After the breakup, I decided to be a different, more free version of myself. I started saying yes to invites I’d usually say no to. I started pouring myself into work with difficult, ambitious projects. I started training for the New York City Marathon — which was probably the most rewarding experience of 2018. When you run, you spend a lot of time alone with your thoughts, and it was during those 18-milers on the weekends that I found myself — who I am, alone, not a half of a unit. Crossing the finish line on November 4 remains one of the proudest moments of my life.”
Lola Méndez, Miss Filatelista Blogger, Full-Time Traveller:
“I was abandoned by my ex in Thailand a year ago and thought I was done with travel for good but I’m back in the saddle and happier and more successful than ever!
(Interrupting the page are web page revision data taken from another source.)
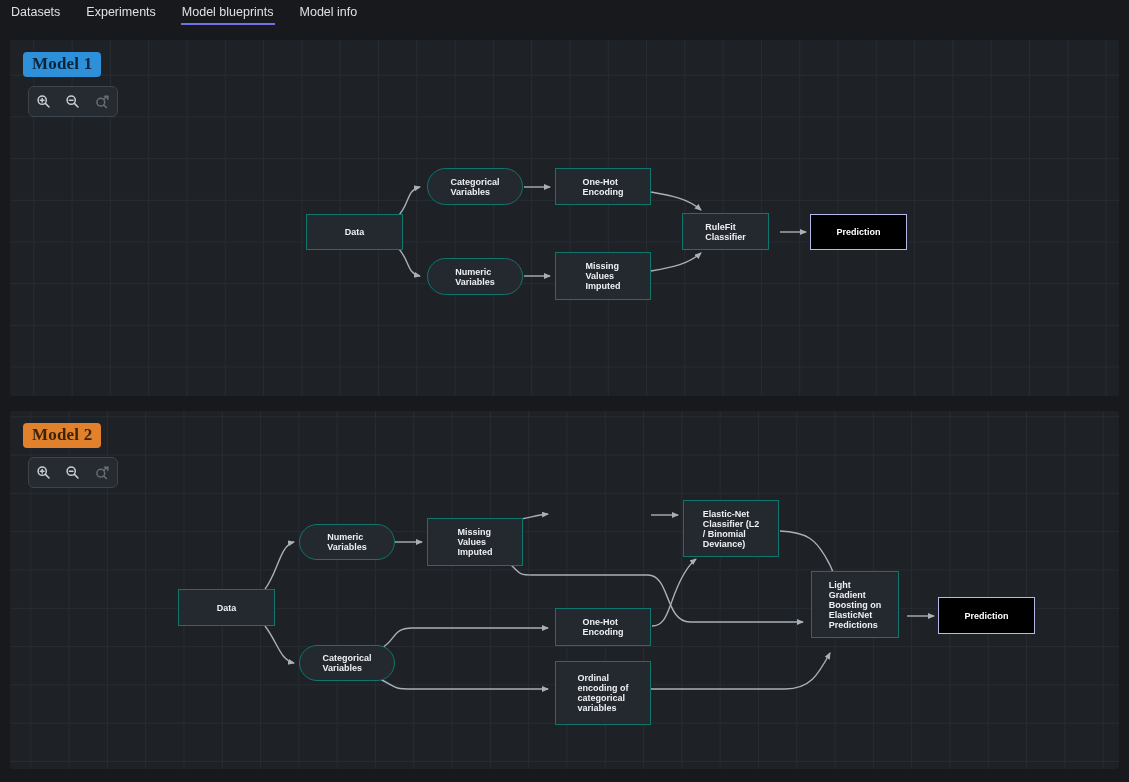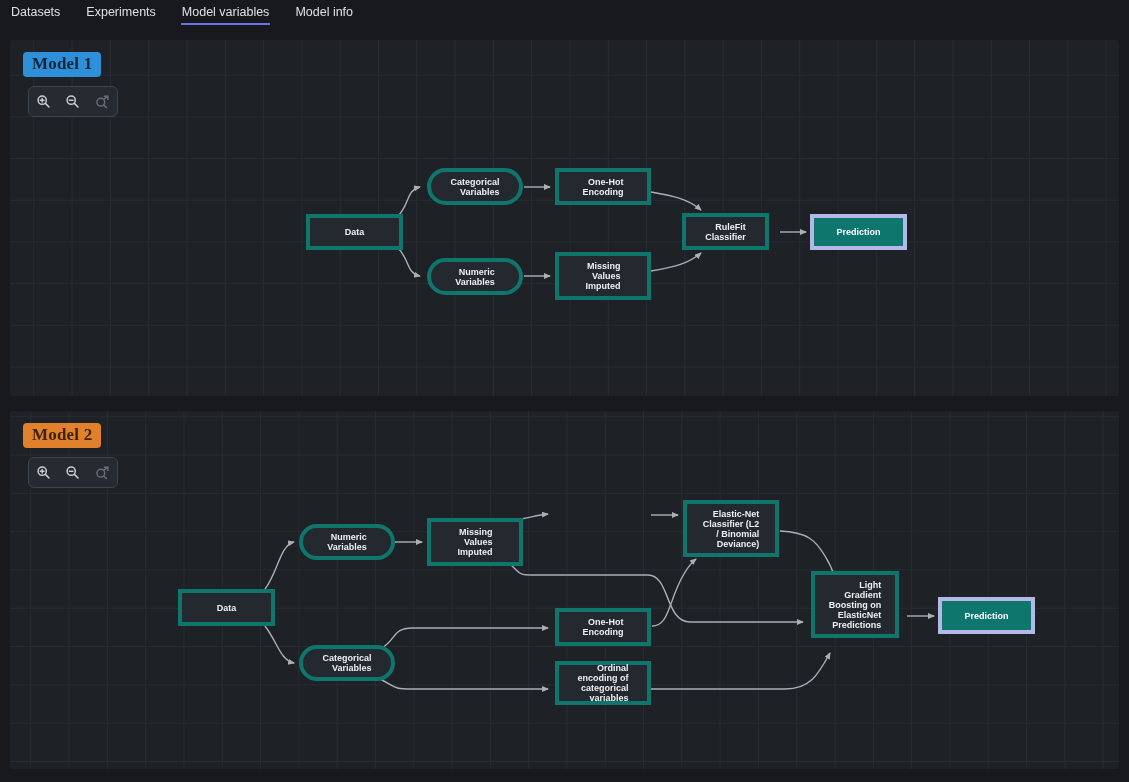--- a/index.html
+++ b/index.html
@@ -64,7 +64,7 @@
 <div class="nav">
   <div class="tab">Datasets</div>
   <div class="tab">Experiments</div>
-  <div class="tab active">Model variables</div>
+  <div class="tab active">Model blueprints</div>
   <div class="tab">Model info</div>
 </div>
 

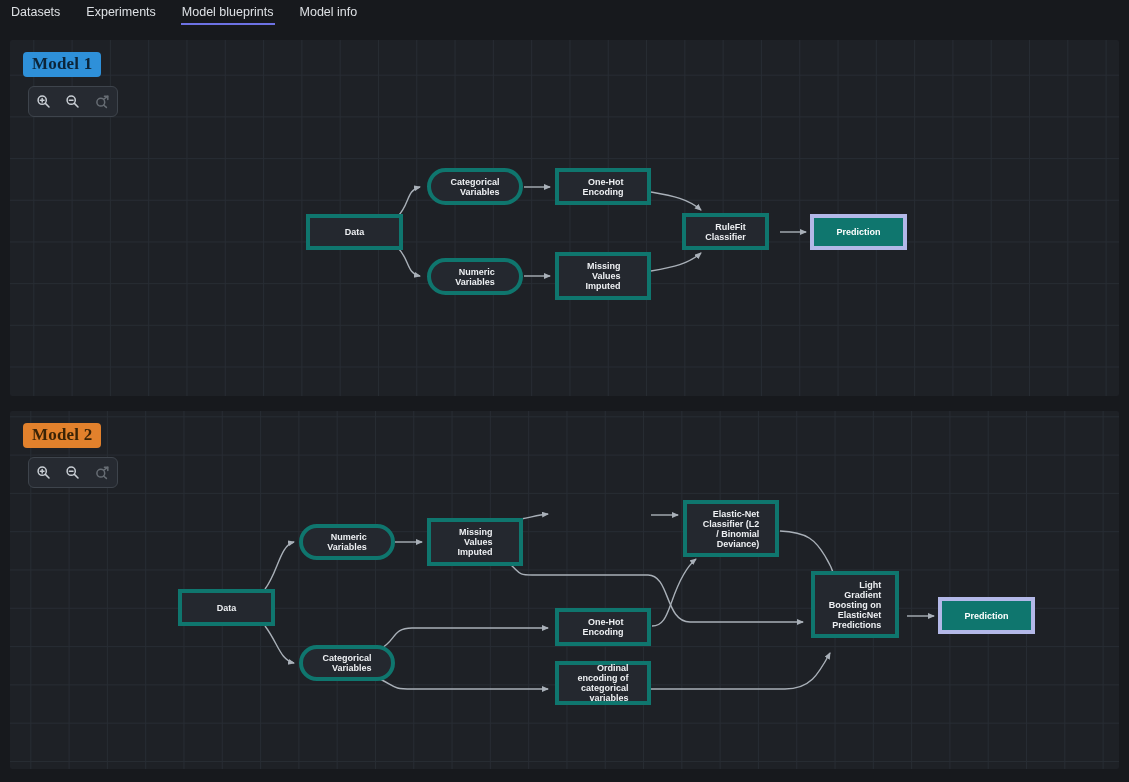--- a/index.html
+++ b/index.html
@@ -50,10 +50,10 @@
   .tb-btn svg { display:block; }
   .node {
     position:absolute; box-sizing:border-box; z-index:2;
-    background:#24282f; border:4px solid #0f766e; color:#eef0f3;
+    background:#24282f; border:1px solid #0f766e; color:#eef0f3;
     font-size:9px; font-weight:bold; line-height:10px;
     display:flex; align-items:center; justify-content:center;
-    text-align:right; white-space:pre-line; cursor:pointer;
+    text-align:left; white-space:pre-line; cursor:pointer;
   }
   .node.pill { border-radius:19px; }
   .node.output { background:#0f766e; border-color:#b3b8e8; color:#ffffff; }

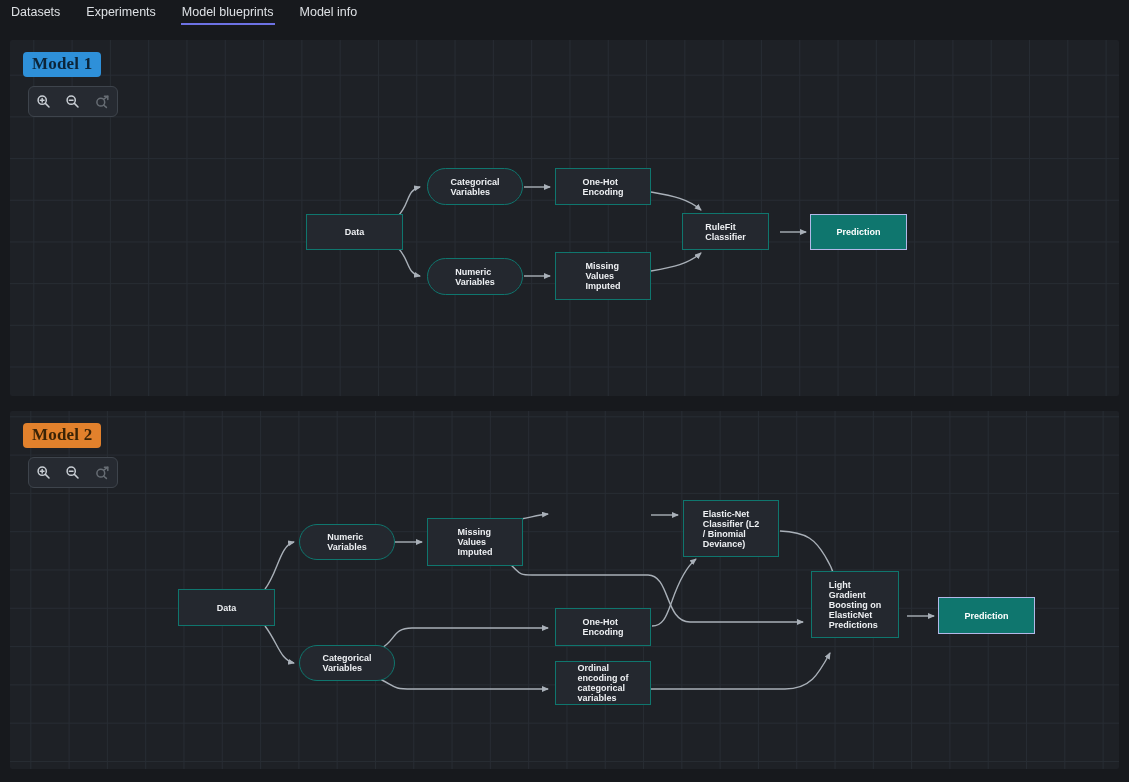--- a/index.html
+++ b/index.html
@@ -56,7 +56,7 @@
     text-align:left; white-space:pre-line; cursor:pointer;
   }
   .node.pill { border-radius:19px; }
-  .node.output { background:#0f766e; border-color:#b3b8e8; color:#ffffff; }
+  .node.output { background:#000000; border-color:#b3b8e8; color:#ffffff; }
 </style>
 </head>
 <body>

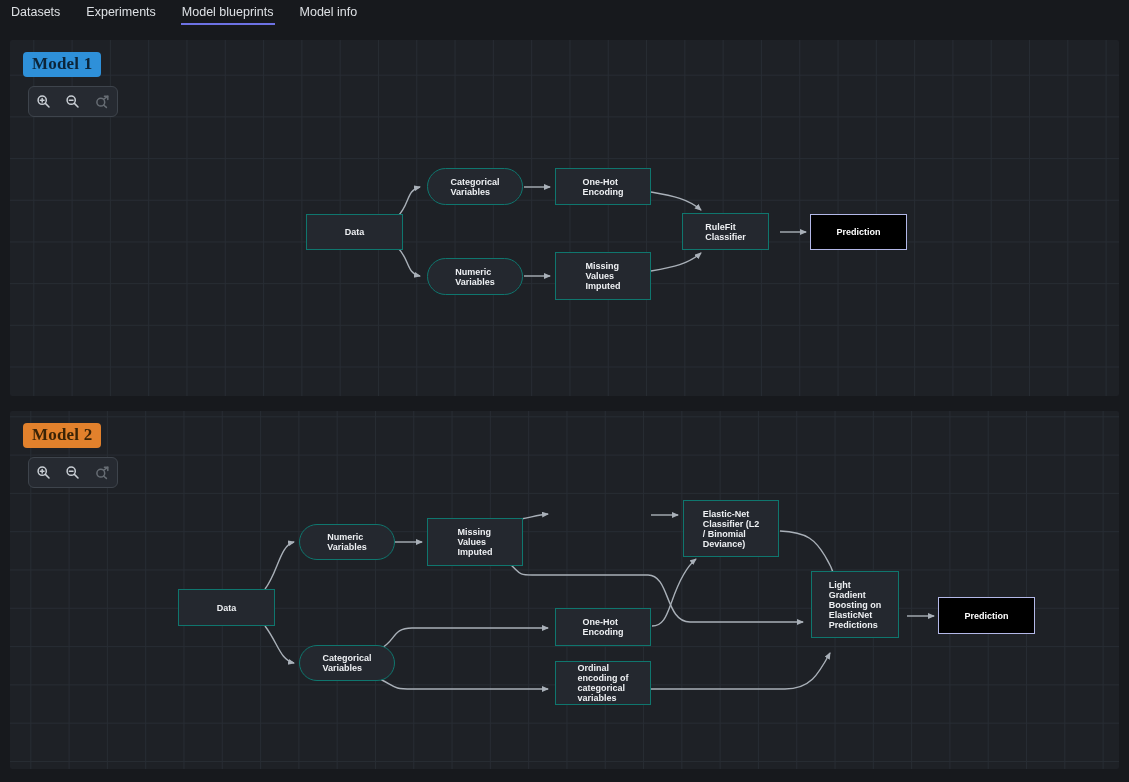--- a/index.html
+++ b/index.html
@@ -198,7 +198,7 @@
 Encoding</div>
     <div class="node pill" style="left: 289px; top: 234px; width: 96px; height: 36px;">Categorical
 Variables</div>
-    <div class="node rect" style="left: 545px; top: 250px; width: 96px; height: 44px;">Ordinal
+    <div class="node rect" style="left: 545px; top: 250px; width: 96px; height: 64px;">Ordinal
 encoding of
 categorical
 variables</div>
My ex was a bit of a gas lighter about many things – including my safety traveling alone – which I’ve now done for nearly three years without him.”
Eileen, Journalist/Photographer, Paris:
“Found out my ex was cheating on me so I moved to Paris and pursued photography (went to grad school). Went from being a sea turtle conservation biologist to journalist/photographer. Never been happier!”
Nancy Netherland, Kids and Caregivers Founder, California:
“When my 8-year-old daughter got diagnosed with a rare incurable disease, I started an advocacy and wellness program for the caregivers of chronically ill kids. [I] just won a big NIH award, graduated from the Duke Health Coaching program, and run caregiver wellness and advocacy groups while sitting in state commissions.”
Jessi, South Carolina:
“When I found out my ex-fiancé was cheating on me, I sold all the wedding things, finished college and began working for a video game company which allowed for me to travel. First time riding a plane, first time visiting the west coast, first time going to major video game events.”
You and I both know that heartache is no walk in the park. But maybe a walk in the park is just what you need to clear your mind. And once you’re out from under your covers surrounded by nature, perhaps you’ll come up with a stellar business idea or tactic to help other people mend their hearts like these women did. Whatever you do, keep moving forward.